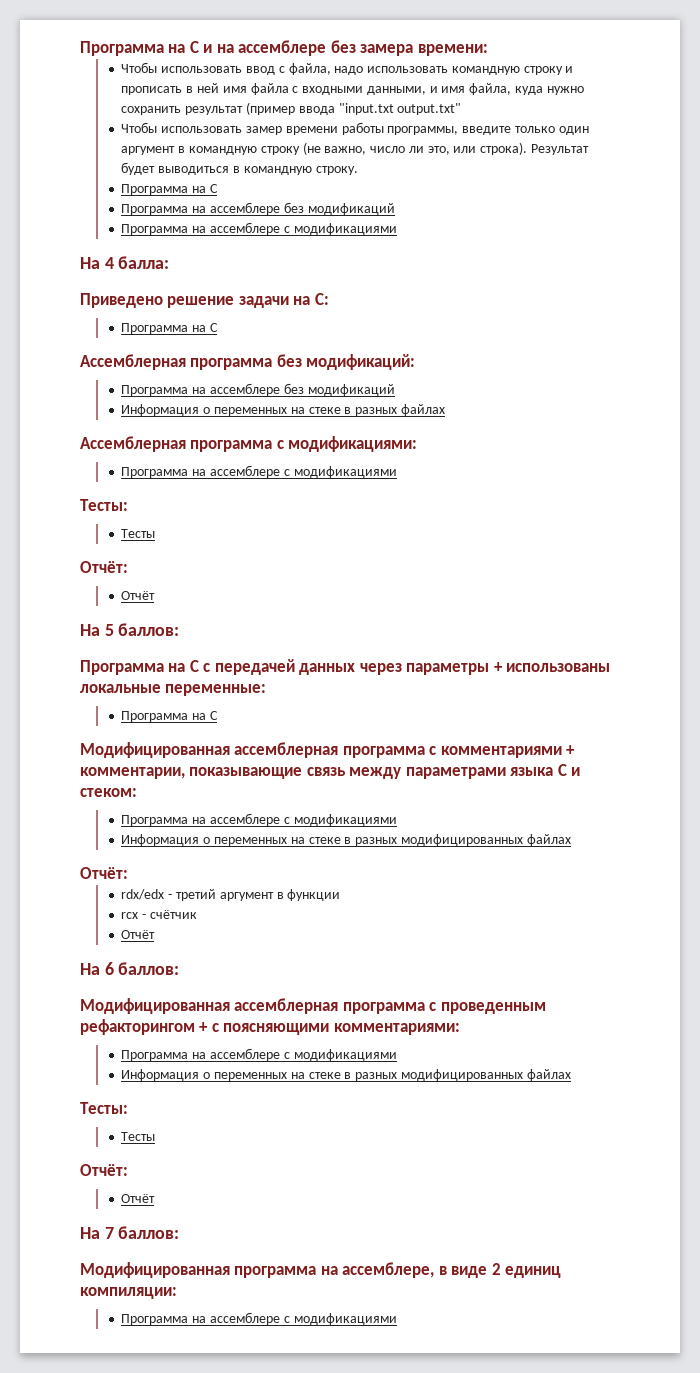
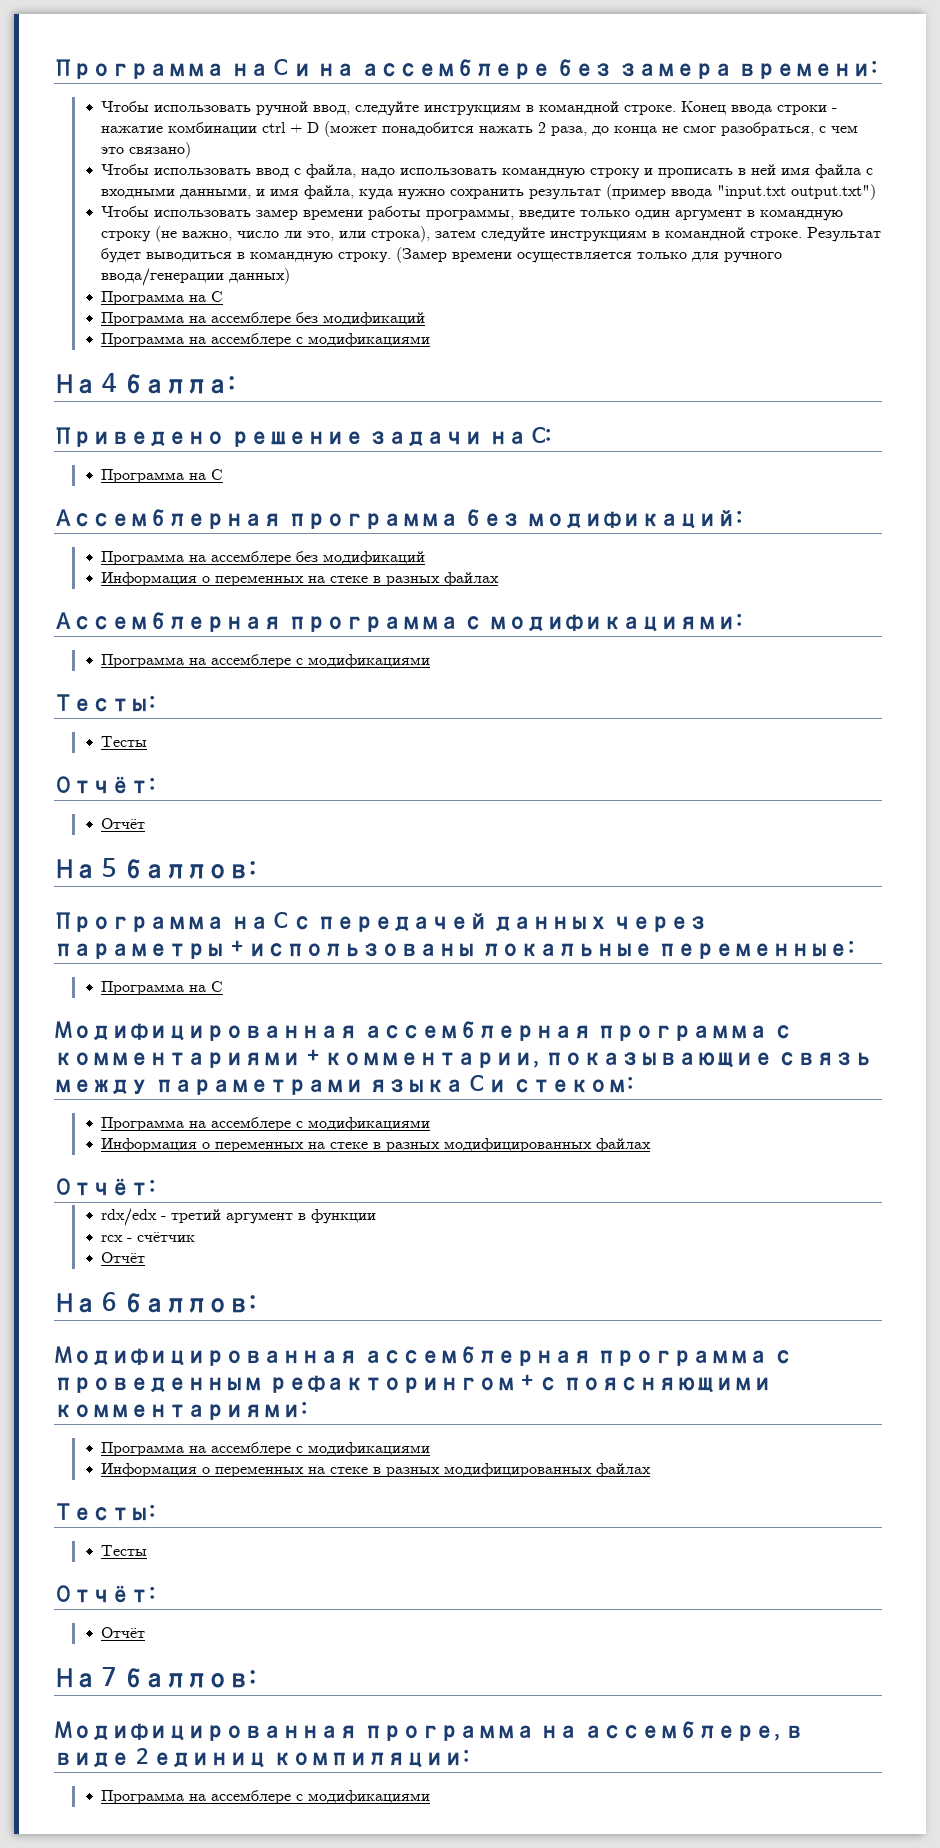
(488, 50) none -> [101,101,838,116] [101,121,859,137] [101,142,192,158] // Чтобы использовать ручной ввод, следуйте инструкциям в командной строке. Конец ввода строки - нажатие комбинации ctrl + D (может понадобится нажать 2 раза, до конца не смог разобраться, с чем это связано)
[397,103,462,115] output.txt" -> [791,184,877,200] output.txt")
[480,142,528,155] строка). -> [371,226,803,242] строка), затем следуйте инструкциям в командной строке.
(358, 170) none -> [396,247,783,263] [101,268,291,286] (Замер времени осуществляется только для ручного ввода/генерации данных)

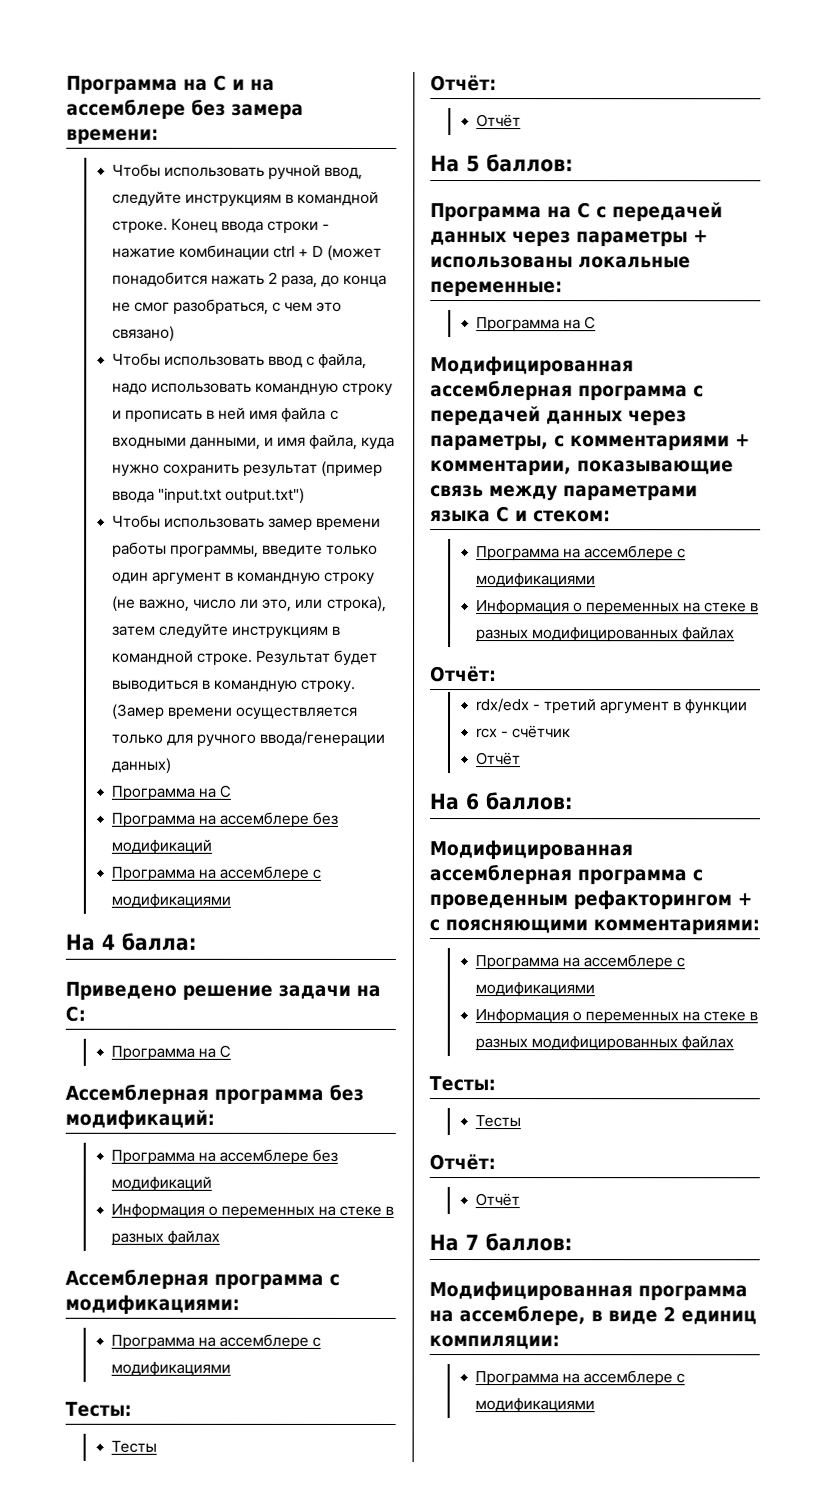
(793, 1032) none -> [430,406,687,426] [430,435,565,451] передачей данных через параметры, с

- **TASK GOAL**: The output has to match the data above line for line, except that pictures are dropped.

- **REPLY**:
(488, 50) none -> [101,101,838,116] [101,121,859,137] [101,142,192,158] // Чтобы использовать ручной ввод, следуйте инструкциям в командной строке. Конец ввода строки - нажатие комбинации ctrl + D (может понадобится нажать 2 раза, до конца не смог разобраться, с чем это связано)
[397,103,462,115] output.txt" -> [791,184,877,200] output.txt")
[480,142,528,155] строка). -> [371,226,803,242] строка), затем следуйте инструкциям в командной строке.
(358, 170) none -> [396,247,783,263] [101,268,291,286] (Замер времени осуществляется только для ручного ввода/генерации данных)

(793, 1032) none -> [430,406,687,426] [430,435,565,451] передачей данных через параметры, с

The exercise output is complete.